To add to the suit of experiment tracking and optimization, anomalib also includes a benchmarking script for gathering results across different combinations of models, their parameters, and dataset categories. The model performance and throughputs are logged into a csv file that can also serve as a means to track model drift. Optionally, these same results can be logged to Weights and Biases and TensorBoard. A sample configuration file is shown below.

seed: 42
compute_openvino: false
hardware:
  - cpu
  - gpu
writer:
  - wandb
  - tensorboard
grid_search:
  dataset:
    category:
      - colour
      - crack
    image_size: [128, 256]
  model_name:
    - padim
    - stfpm

This configuration computes the throughput and performance metrics on CPU and GPU for two categories of a custom folder dataset for Padim and STFPM models. To configure a custom dataset, use the respective model configuration file. An example for dataset configuration used in this guide is shown below. Refer README for more details.

dataset:
  name: hazelnut
  format: folder
  path: path/hazelnut_toy
  normal_dir: good # name of the folder containing normal images.
  abnormal_dir: colour # name of the folder containing abnormal images.
  normal_test_dir: null
  task: segmentation # classification or segmentation
  mask: path/hazelnut_toy/mask/colour
  extensions: .jpg
  split_ratio: 0.2
  seed: 0
  image_size: 256

By default, compute_openvino is set to False to support instances where OpenVINO requirements are not installed in the environment.

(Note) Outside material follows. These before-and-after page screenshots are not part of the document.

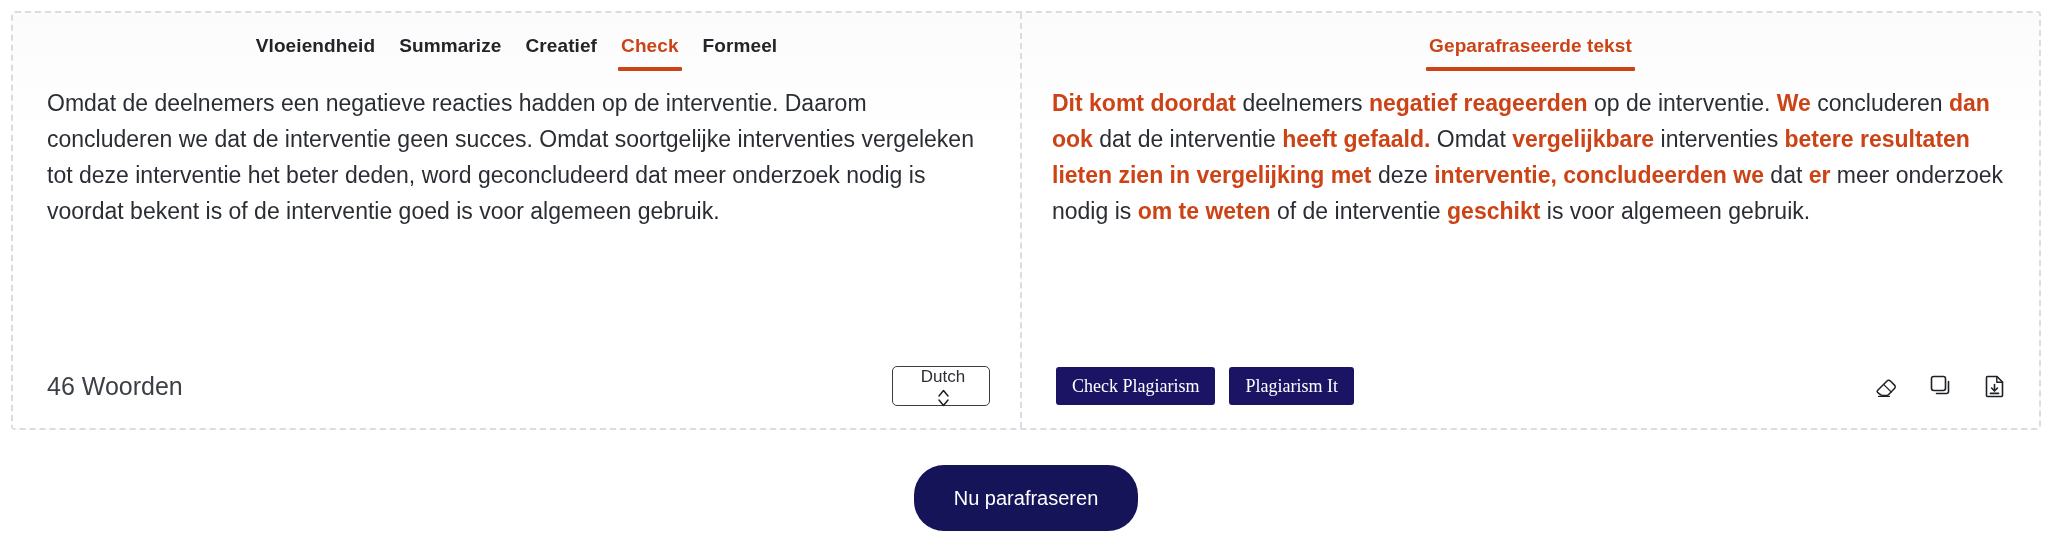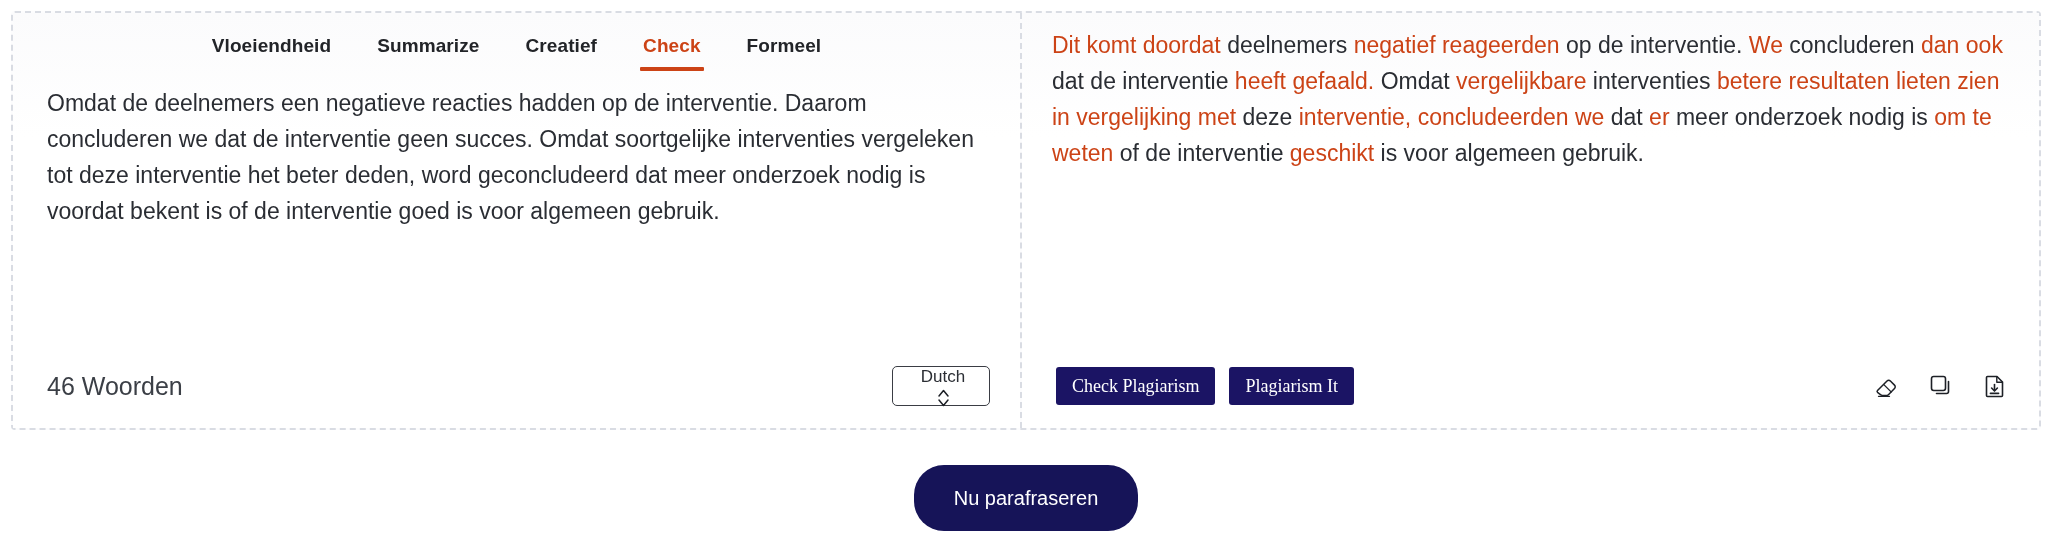--- a/index.html
+++ b/index.html
@@ -52,7 +52,7 @@
     display: flex;
     align-items: flex-start;
     justify-content: center;
-    gap: 46px;
+    gap: 24px;
     padding-top: 22px;
     flex: 0 0 auto;
     text-align: right;

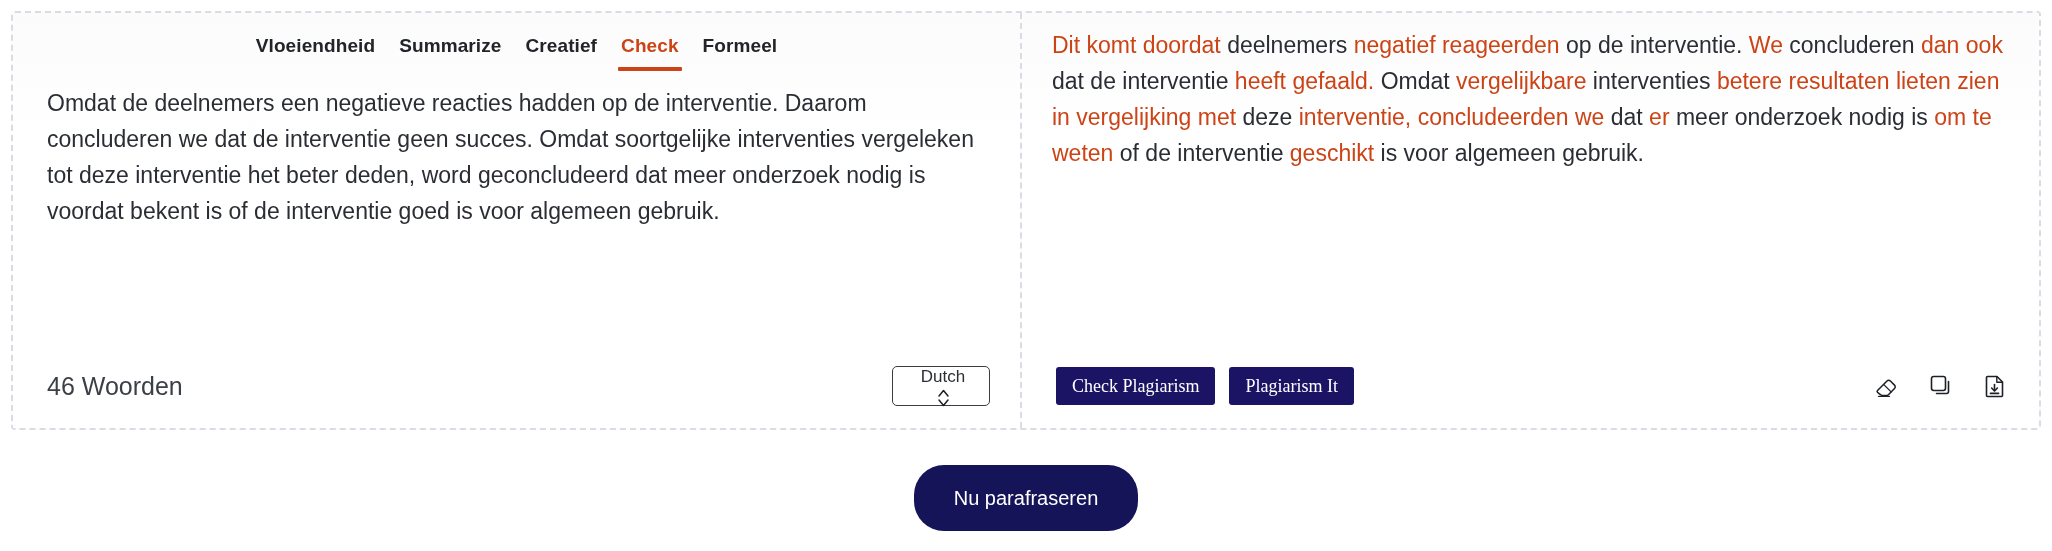--- a/index.html
+++ b/index.html
@@ -234,6 +234,9 @@
 
     <div class="pane pane-right">
 
+      <div class="tabs-row-right">
+        <div class="tab active"><span>Geparafraseerde tekst</span></div>
+      </div>
 
       <div class="text-body right" id="paraphrased-text"><span class="hl">Dit komt doordat</span><span> deelnemers </span><span class="hl">negatief reageerden</span><span> op de interventie. </span><span class="hl">We</span><span> concluderen </span><span class="hl">dan ook</span><span> dat de interventie </span><span class="hl">heeft gefaald.</span><span> Omdat </span><span class="hl">vergelijkbare</span><span> interventies </span><span class="hl">betere resultaten lieten zien in vergelijking met</span><span> deze </span><span class="hl">interventie, concludeerden we</span><span> dat </span><span class="hl">er</span><span> meer onderzoek nodig is </span><span class="hl">om te weten</span><span> of de interventie </span><span class="hl">geschikt</span><span> is voor algemeen gebruik.</span></div>
 

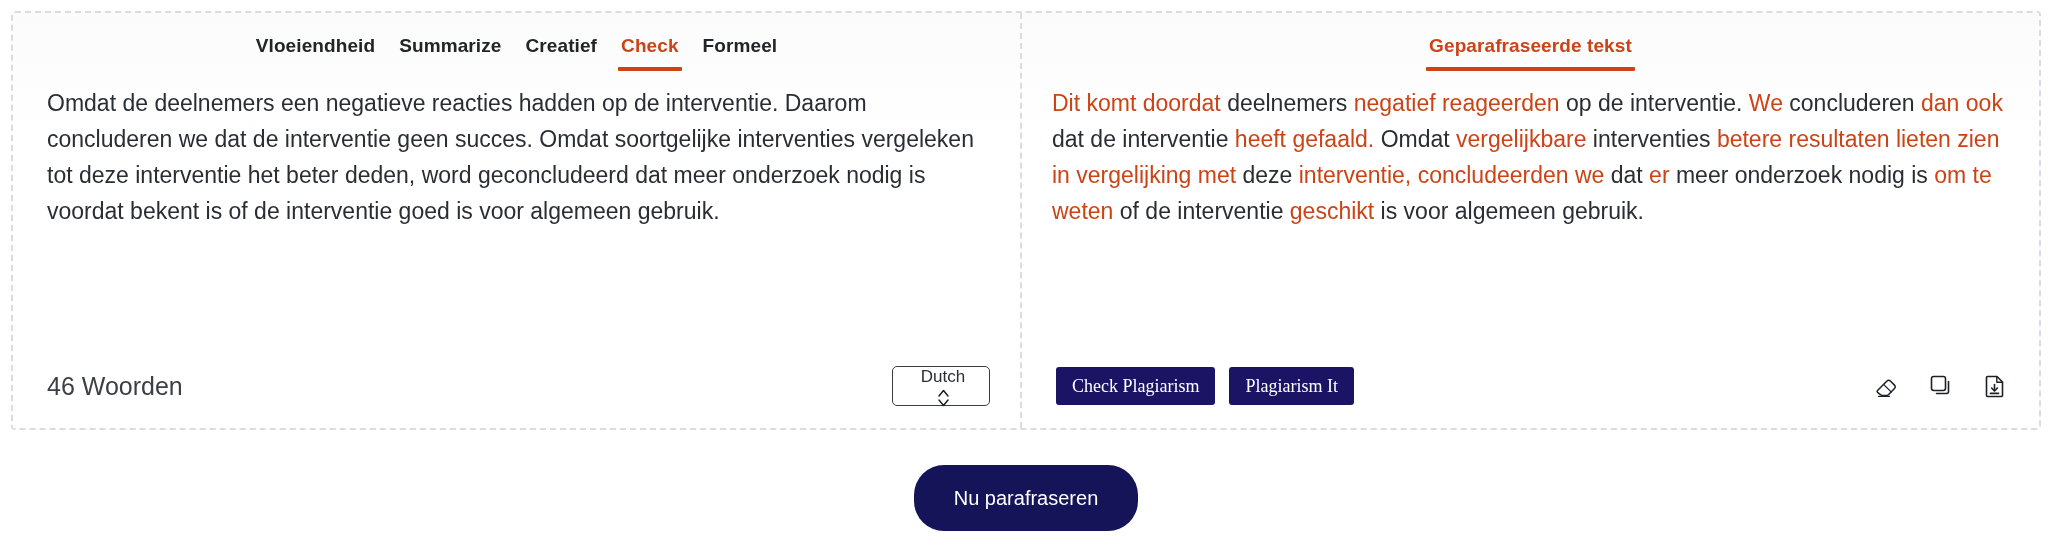--- a/index.html
+++ b/index.html
@@ -98,7 +98,7 @@
   .text-body.right { padding-left: 30px; padding-right: 30px; }
   .hl {
     color: #cc4316;
-    font-weight: normal;
+    font-weight: bold;
   }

Once installed, this flag can be set to True to get the throughput on OpenVINO optimized models. The writer parameter is optional and can be set to writer: [] in case the user only requires a csv file without logging to each respective logger. It is a good practice to set a value of seed to ensure reproducibility across runs and thus, is set to a non-zero value by default.

Once a configuration is decided, benchmarking can easily be performed by calling

python tools/benchmarking/benchmark.py --config <relative/absolute path>/<paramfile>.yaml

A nice feature about the provided benchmarking script is that if the host system has multiple GPUs, the runs are parallelized over all the available GPUs for faster collection of result.